Content revision data
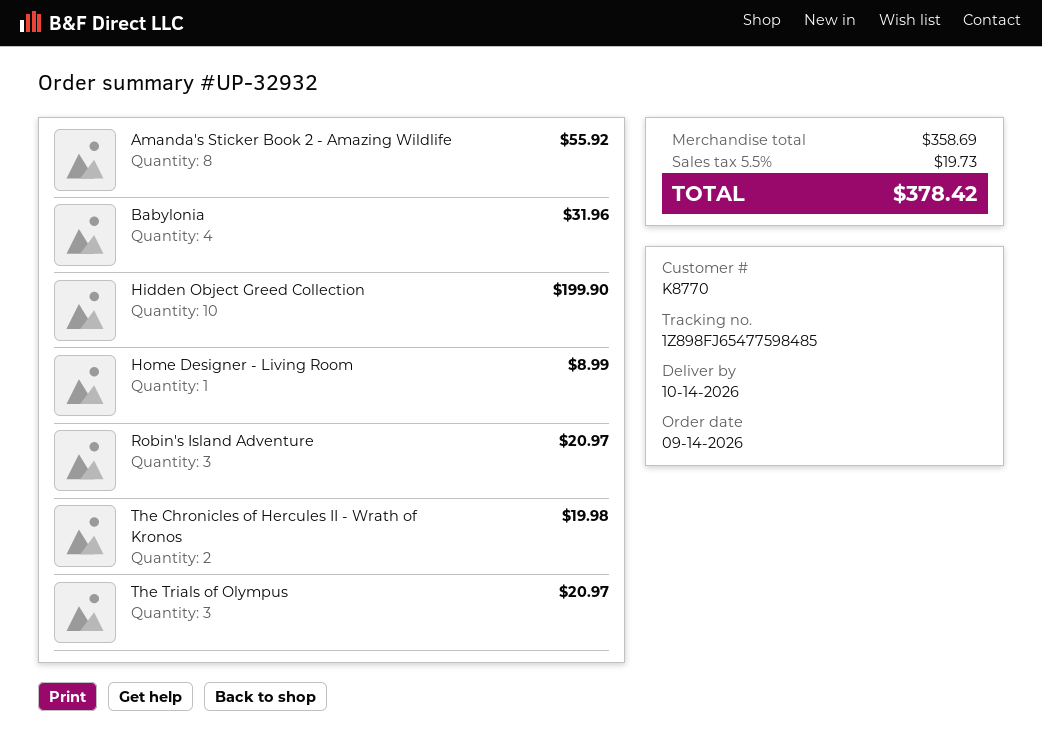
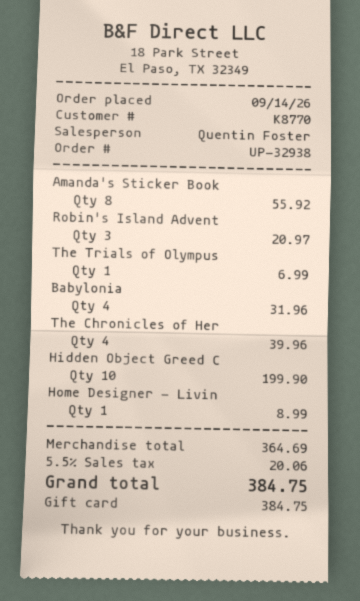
order number: UP-32932 -> UP-32938
The Chronicles of Hercules II - Wrath of Kronos: 2 for 19.98 -> 4 for 39.96
The Trials of Olympus: 3 for 20.97 -> 1 for 6.99
subtotal: 358.69 -> 364.69
tax: 5.5% = 19.73 -> 5.5% = 20.06
total: 378.42 -> 384.75

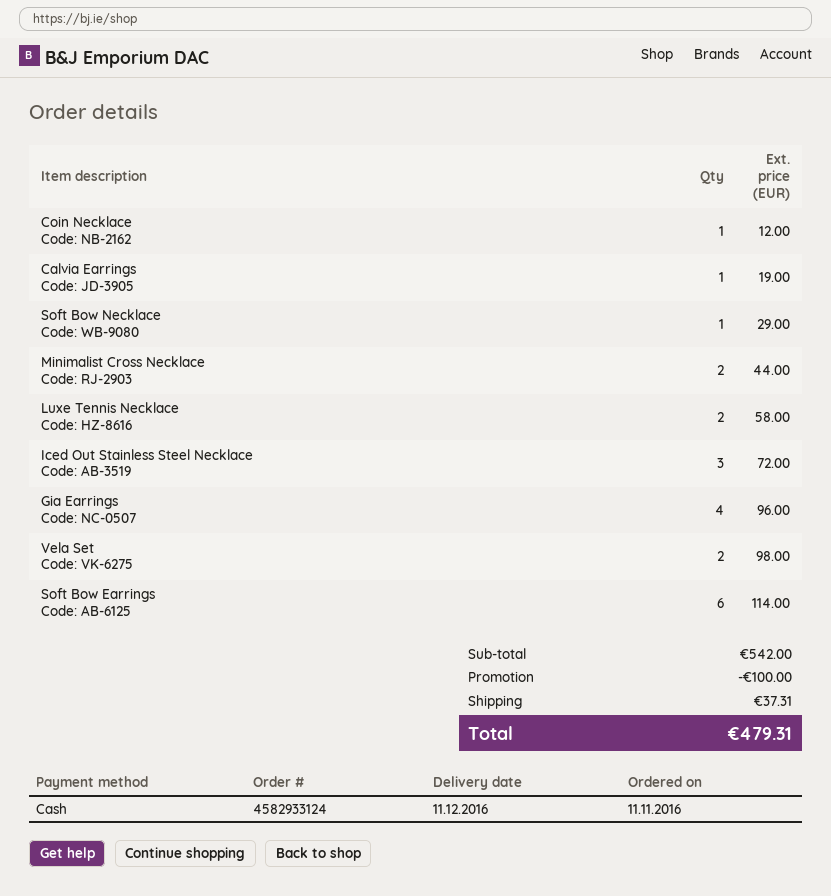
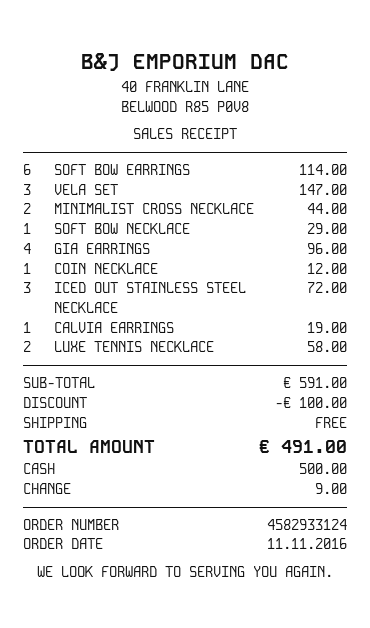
Vela Set: 2 for 98.00 -> 3 for 147.00
subtotal: 542.00 -> 591.00
shipping: 37.31 -> 0.00
total: 479.31 -> 491.00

EXERCISE DETAILS -
Pictures excluded, return exactly the lines from the one with "tax: 5.5% = 19.73 -> 5.5% = 20.06" through the final line of the entries above, both included.

PROBLEM SOLUTION -
tax: 5.5% = 19.73 -> 5.5% = 20.06
total: 378.42 -> 384.75

Vela Set: 2 for 98.00 -> 3 for 147.00
subtotal: 542.00 -> 591.00
shipping: 37.31 -> 0.00
total: 479.31 -> 491.00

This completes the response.